Importance of the Education System’s Impact on Greater Society

While I agree with Gatto’s argument about the role that the modern education system serves in the reproduction and repression of the citizenry, his solution to the problem, self-educating children, fails to addresses the wider influence on society that our education system has. Education teaches people what to value and what not to value. Gatto himself points this out when breaking down the six functions. He writes, “Schools are meant to tag the unfit – with poor grades, remedial placement, and other punishments – clearly enough that their peers will accept them as inferior and effectively bar them from the reproductive sweepstakes.” Schools label the “unfit”, but more importantly they socialize people to also unconsciously label the “unfit.” The same process, informed by the obedience and conformity that are taught in school, occurs in other institutions. Gatto’s example from his experience in the New York Public School System demonstrates this. His efforts to work outside of the norms of the classroom led to his eventual firing. Deviance is always met with sanctions. The unconventional thought that Gatto strives for would not be valued in society. It would be dismissed and sometimes would be actively repressed. The solution to the problem of the modern education system therefore cannot be circumvented just by individual action. Reforming the education system to value the unconventional would be the only way to promote the kind of education that Gatto strives for.

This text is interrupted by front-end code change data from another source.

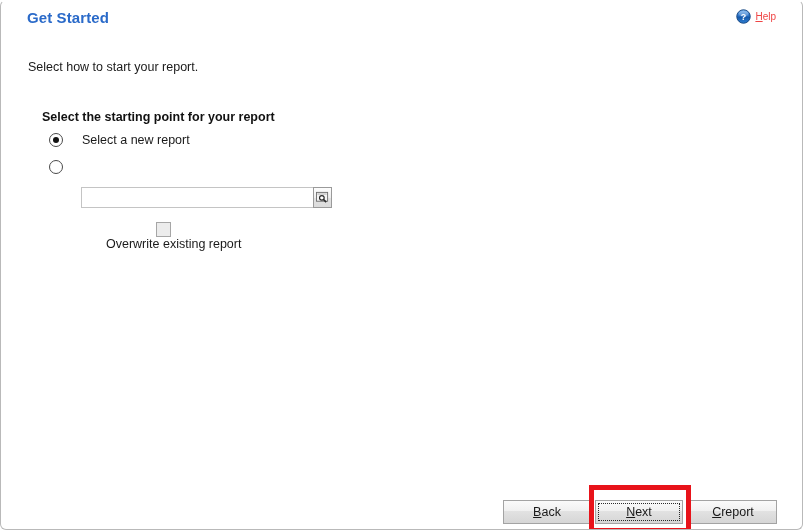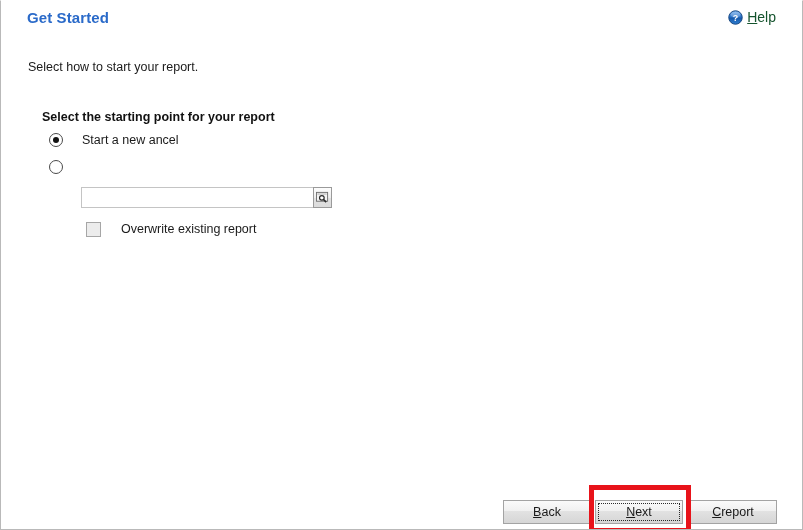--- a/index.html
+++ b/index.html
@@ -22,20 +22,21 @@
   #wizard-window {
     position: relative;
     width: 803px;
     height: 530px;
     background: #ffffff;
     border-left: 1px solid #b9b9b9;
     border-right: 1px solid #b9b9b9;
     border-bottom: 1px solid #b9b9b9;
     border-top: 1px solid #ffffff;
     overflow: hidden;
+    border-radius: 6px;
   }
 
   
   #page-title {
     position: absolute;
     left: 26px;
     top: 8px;
     font-size: 15px;
     font-weight: bold;
     color: #2a6ac9;
@@ -55,22 +56,22 @@
   }
 
   #help-link .help-icon {
     width: 15px;
     height: 15px;
     display: block;
     flex: 0 0 auto;
   }
 
   #help-link .help-label {
-    font-size: 14px;
-    color: #14532d;
+    font-size: 10px;
+    color: #ef4444;
     white-space: nowrap;
   }
 
   #help-link .help-label .accel {
     text-decoration: underline;
   }
 
   
   #intro-text {
     position: absolute;
@@ -171,22 +172,23 @@
     height: 13px;
     display: block;
   }
 
   
   #overwrite-row {
     position: absolute;
     left: 85px;
     top: 221px;
     display: flex;
-    align-items: flex-start;
+    align-items: center;
     cursor: default;
+    flex-direction: column;
   }
 
   .checkbox-mark {
     width: 15px;
     height: 15px;
     border: 1px solid #a6a6a6;
     background: #ececec;
     flex: 0 0 auto;
     cursor: pointer;
   }
@@ -270,21 +272,21 @@
     </span>
     <span class="help-label"><span class="accel">H</span><span>elp</span></span>
   </div>
 
   <div id="intro-text">Select how to start your report.</div>
 
   <div id="group-label">Select the starting point for your report</div>
 
   <div class="radio-row" id="radio-row-new">
     <span class="radio-mark checked"></span>
-    <span class="radio-label">Start a new ancel</span>
+    <span class="radio-label">Select a new report</span>
   </div>
 
   <div class="radio-row" id="radio-row-exist">
     <span class="radio-mark"></span>
   </div>
 
   <div id="existing-report-field-wrap">
     <input id="existing-report-input" type="text" value="" style="">
     <button id="browse-button">
       <span>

However, perhaps it is not possible to reform, because education systems were not built to manage citizens, not educate them.

A missing link: income inequality

As the daughter of a public school teacher and as a graduate of a relatively test-score-focused public school system, I found Gatto’s arguments very compelling.  I felt bored in my public school classes which followed set curricula and did not allow for individual curiosity.  Upon reflection, however, I feel that Gatto is leaving out a key factor in his arguments, namely income inequality and local funding of public schools.  Mass production is an inherently cost-effective method of schooling, as Gatto implies with his reference to schools with 2000-4000 students.  School budgets are often the first to be affected by financial constraints, because very few people are willing to recognize that as the price of everything else goes up, good education will also cost more.  Many public schools have to increase class sizes to make up for rising costs in other areas, like special education mandates and health care costs.  In large classes, the teacher’s most important role may become management of 35+ students rather than inspiring children to love learning.  In wealthy enclaves, some of these problems are ameliorated by parents who not only know the value of good education but also can afford to support innovative and high quality schools.  These towns tend to pass higher school budgets that allow for smaller class sizes, new technology, enrichment programs and specialized courses.

Overall I believe that Gatto’s essay has had an important impact on how we see American public education and many teachers want to improve their students’ independence and engagement with subject matter.  Until we give them the resources to do so, only wealthy districts will have the flexibility to meet the needs of individual students and create well-educated adults.